▶ **ACTIVITY**
Would you write out the lines from the one containing "до 10 бар</td>" to the end of the records below, exactly and in full, please?

▶ **EXTRACTED RECORDS**

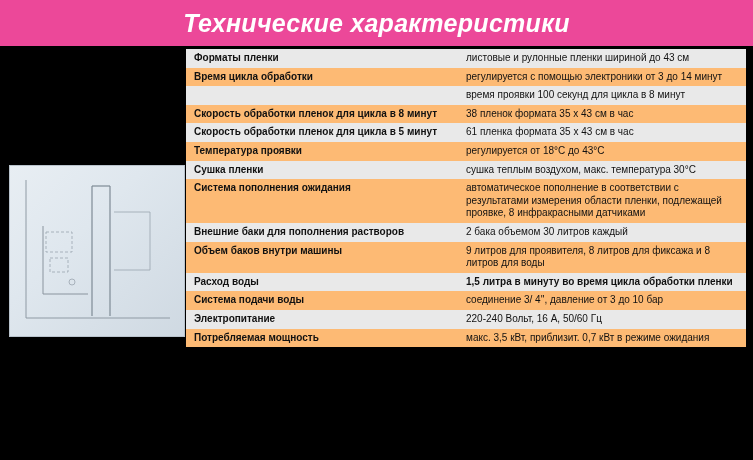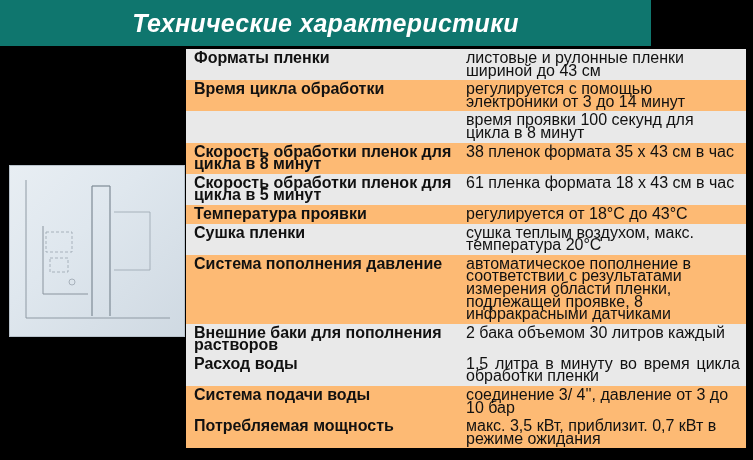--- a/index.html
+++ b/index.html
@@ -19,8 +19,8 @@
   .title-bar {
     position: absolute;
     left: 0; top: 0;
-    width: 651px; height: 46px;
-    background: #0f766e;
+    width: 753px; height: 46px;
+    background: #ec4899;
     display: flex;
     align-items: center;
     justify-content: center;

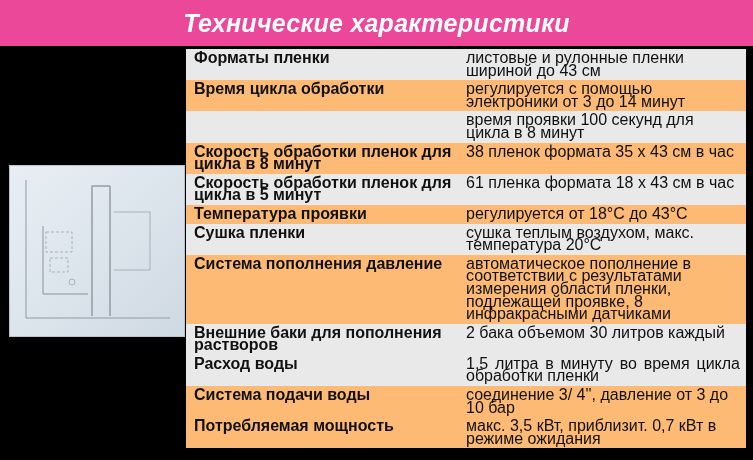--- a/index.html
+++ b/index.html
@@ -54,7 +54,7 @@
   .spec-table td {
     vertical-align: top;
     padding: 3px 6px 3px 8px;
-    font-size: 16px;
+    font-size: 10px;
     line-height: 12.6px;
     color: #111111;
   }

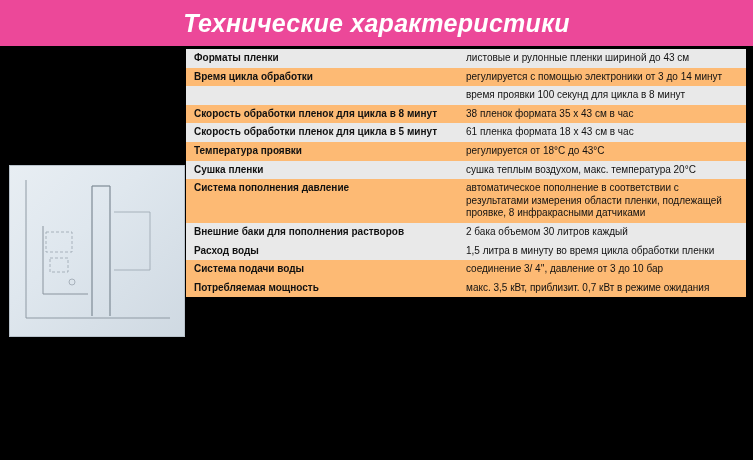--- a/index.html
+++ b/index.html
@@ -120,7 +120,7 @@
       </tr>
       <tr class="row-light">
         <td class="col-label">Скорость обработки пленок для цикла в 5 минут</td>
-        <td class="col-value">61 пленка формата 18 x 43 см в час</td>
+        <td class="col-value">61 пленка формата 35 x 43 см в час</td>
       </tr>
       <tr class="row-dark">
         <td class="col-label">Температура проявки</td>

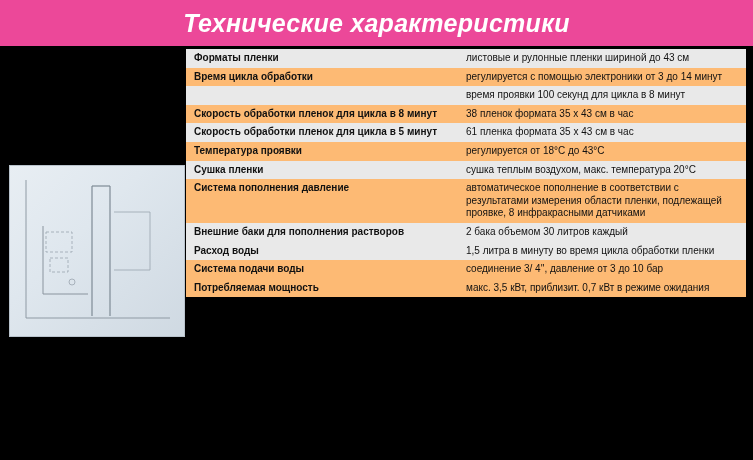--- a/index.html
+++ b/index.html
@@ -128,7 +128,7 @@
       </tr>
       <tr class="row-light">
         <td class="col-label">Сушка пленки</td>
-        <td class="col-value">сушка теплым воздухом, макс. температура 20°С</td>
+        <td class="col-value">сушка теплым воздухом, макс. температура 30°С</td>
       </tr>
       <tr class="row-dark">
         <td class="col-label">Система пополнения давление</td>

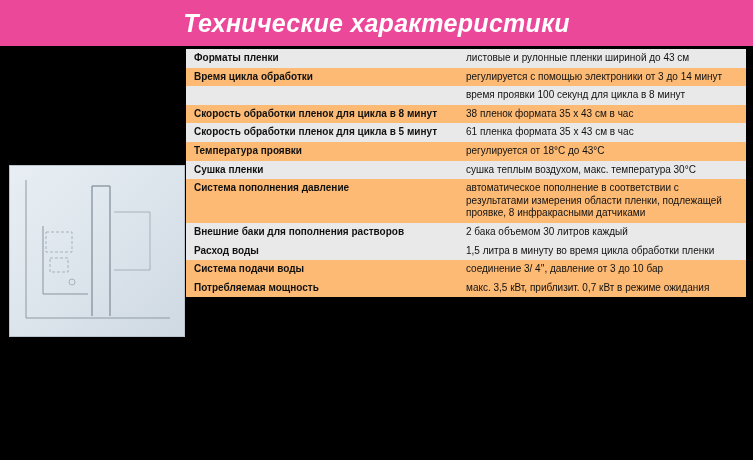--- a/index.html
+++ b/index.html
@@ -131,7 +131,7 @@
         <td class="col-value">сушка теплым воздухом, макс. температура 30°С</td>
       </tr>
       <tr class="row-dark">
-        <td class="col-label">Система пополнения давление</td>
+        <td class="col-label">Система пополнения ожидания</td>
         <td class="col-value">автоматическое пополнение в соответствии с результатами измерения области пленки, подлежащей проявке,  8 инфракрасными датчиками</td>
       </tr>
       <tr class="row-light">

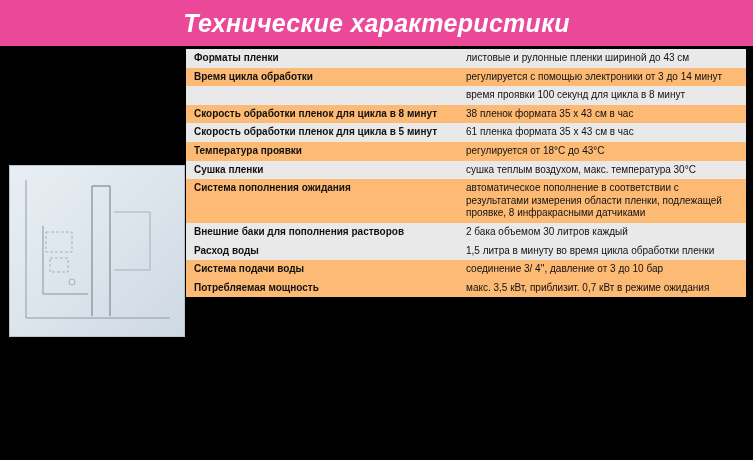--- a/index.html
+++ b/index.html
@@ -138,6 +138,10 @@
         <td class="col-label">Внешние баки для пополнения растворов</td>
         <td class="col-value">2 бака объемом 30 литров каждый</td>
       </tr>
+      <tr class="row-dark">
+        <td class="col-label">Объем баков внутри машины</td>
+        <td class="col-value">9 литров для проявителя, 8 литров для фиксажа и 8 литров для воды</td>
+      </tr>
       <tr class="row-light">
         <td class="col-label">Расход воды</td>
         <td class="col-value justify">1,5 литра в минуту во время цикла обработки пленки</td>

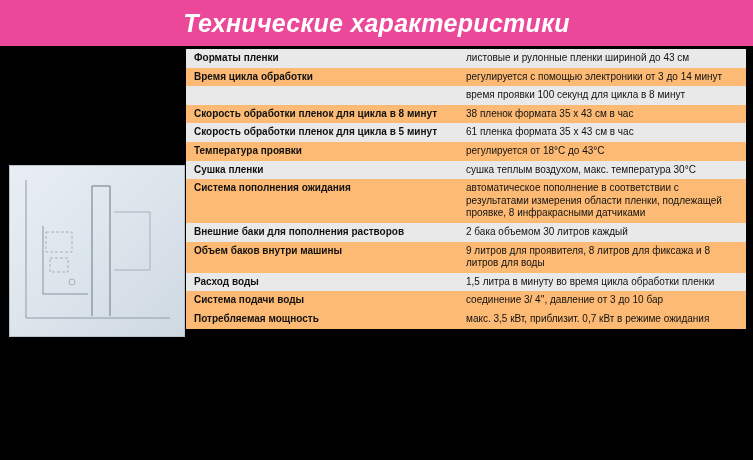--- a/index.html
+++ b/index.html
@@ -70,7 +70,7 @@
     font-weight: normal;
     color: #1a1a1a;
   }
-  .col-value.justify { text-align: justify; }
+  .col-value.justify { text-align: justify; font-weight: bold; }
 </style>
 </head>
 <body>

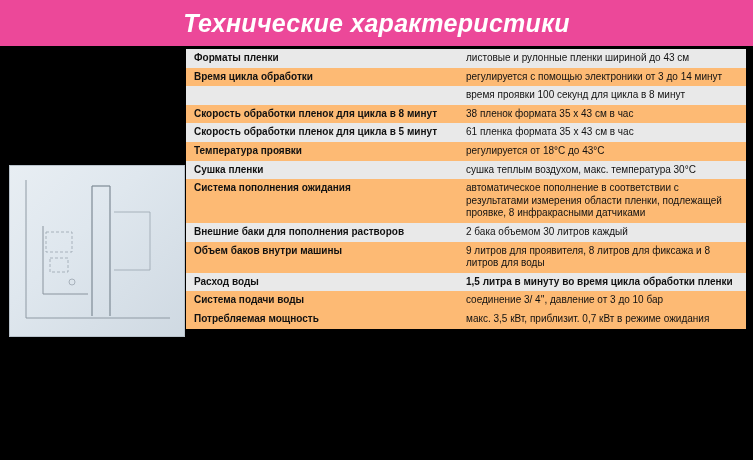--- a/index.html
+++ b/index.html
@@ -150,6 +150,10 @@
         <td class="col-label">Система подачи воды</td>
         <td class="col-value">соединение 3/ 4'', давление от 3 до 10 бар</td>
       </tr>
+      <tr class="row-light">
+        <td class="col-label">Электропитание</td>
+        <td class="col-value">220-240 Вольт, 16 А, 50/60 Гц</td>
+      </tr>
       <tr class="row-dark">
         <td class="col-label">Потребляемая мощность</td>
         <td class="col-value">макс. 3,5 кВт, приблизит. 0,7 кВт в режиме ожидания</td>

▶ **COMPLETED TASK**
         <td class="col-value">соединение 3/ 4'', давление от 3 до 10 бар</td>
       </tr>
+      <tr class="row-light">
+        <td class="col-label">Электропитание</td>
+        <td class="col-value">220-240 Вольт, 16 А, 50/60 Гц</td>
+      </tr>
       <tr class="row-dark">
         <td class="col-label">Потребляемая мощность</td>
         <td class="col-value">макс. 3,5 кВт, приблизит. 0,7 кВт в режиме ожидания</td>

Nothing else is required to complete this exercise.